An Asean fund "to allow companies ready to go regional and global to have access to affordable financing and investment" is one such initiative planned, stated an Asean BAC press release following the summit.

An Asean joint venture company was also proposed that would focus on using the strength of the region in agricultural and biofuel production "to meet demand for food security and alternative energy sources".

"Cambodia will play a central role in the development of some of these initiatives, particularly around the establishment of an Asean fund and public-private joint ventures," said Kith Meng.

An Asean Green Line designed to streamline the movement and transport of goods within the region is being piloted between Singapore and Malaysia, with Singapore and Indonesia also planning to roll out the project. And an Asean-wide brand was also discussed at the summit.

"The initiatives coming out of the meeting will establish an integrated economic bloc of almost 600 million people in one of the highest growth areas of the world," said Kith Meng.

But there remain question marks as to whether the talk in Cha-am will result in concrete practice that can fend off the worst of the global economic crisis and lead to economic integration in the vein of the EU.

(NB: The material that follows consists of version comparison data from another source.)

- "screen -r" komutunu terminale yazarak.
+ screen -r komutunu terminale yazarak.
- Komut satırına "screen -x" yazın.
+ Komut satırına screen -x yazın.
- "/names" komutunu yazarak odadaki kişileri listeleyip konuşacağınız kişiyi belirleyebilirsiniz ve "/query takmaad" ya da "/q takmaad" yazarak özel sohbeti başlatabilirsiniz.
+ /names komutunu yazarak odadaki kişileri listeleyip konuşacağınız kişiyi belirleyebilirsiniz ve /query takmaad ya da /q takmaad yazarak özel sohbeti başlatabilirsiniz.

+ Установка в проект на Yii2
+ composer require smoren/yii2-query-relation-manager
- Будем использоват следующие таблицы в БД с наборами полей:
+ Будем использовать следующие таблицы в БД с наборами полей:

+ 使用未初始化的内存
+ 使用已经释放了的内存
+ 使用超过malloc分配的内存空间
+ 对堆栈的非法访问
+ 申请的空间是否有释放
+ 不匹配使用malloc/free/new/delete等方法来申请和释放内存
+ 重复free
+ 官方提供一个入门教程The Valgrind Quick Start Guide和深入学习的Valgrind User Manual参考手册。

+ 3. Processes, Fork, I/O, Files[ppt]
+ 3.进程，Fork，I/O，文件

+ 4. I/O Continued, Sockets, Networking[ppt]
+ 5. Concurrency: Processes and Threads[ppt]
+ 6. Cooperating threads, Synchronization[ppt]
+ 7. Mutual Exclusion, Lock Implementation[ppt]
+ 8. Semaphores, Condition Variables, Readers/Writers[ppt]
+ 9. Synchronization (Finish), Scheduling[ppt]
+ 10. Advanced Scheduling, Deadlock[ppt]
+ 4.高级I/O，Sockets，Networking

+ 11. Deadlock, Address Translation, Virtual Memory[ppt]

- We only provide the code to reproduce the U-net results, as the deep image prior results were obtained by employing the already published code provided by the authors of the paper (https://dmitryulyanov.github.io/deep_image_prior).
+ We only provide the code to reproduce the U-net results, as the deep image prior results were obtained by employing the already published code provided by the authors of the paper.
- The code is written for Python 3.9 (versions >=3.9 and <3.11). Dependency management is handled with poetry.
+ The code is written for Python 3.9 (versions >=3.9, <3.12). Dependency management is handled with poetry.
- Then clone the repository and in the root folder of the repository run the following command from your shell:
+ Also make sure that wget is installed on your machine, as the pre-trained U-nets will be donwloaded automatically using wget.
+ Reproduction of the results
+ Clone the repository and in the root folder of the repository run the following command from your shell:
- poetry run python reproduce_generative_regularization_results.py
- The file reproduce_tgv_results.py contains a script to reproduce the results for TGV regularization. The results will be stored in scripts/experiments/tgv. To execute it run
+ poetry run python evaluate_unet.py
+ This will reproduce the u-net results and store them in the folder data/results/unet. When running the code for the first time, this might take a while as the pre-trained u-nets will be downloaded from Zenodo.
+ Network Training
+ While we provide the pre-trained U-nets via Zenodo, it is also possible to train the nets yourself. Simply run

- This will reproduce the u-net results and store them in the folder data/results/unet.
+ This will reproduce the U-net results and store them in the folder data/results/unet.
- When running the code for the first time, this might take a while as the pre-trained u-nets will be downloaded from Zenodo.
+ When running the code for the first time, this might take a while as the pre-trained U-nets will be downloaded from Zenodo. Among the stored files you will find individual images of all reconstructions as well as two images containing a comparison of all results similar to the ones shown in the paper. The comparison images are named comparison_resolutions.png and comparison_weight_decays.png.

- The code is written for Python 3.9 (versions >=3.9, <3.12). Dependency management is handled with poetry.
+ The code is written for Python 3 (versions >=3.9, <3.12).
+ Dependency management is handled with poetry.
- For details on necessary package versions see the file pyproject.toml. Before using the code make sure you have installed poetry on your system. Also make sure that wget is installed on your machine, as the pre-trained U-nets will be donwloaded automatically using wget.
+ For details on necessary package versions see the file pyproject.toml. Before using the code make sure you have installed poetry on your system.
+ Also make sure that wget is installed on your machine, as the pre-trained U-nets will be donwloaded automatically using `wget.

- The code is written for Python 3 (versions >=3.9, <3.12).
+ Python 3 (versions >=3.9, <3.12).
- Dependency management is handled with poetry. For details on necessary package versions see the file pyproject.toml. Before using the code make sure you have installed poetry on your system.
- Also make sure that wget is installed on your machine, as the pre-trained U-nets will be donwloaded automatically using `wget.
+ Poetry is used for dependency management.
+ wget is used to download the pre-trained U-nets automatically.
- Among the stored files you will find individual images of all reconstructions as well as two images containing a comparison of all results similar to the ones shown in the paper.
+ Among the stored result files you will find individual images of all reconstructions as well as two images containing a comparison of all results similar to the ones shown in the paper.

"The gathered leaders made a lot of noise about deepening the integration of their economies to minimise the adverse impacts of the global financial crisis. But they failed to come up with any concrete measures," said an Economic Intelligence Unit report this week.

Kith Meng insists that the Asean BAC meeting at the weekend "was the most co-operative and focused" thus far. He will now largely be responsible - at least on the Cambodian side - for proving the Asean doubters wrong.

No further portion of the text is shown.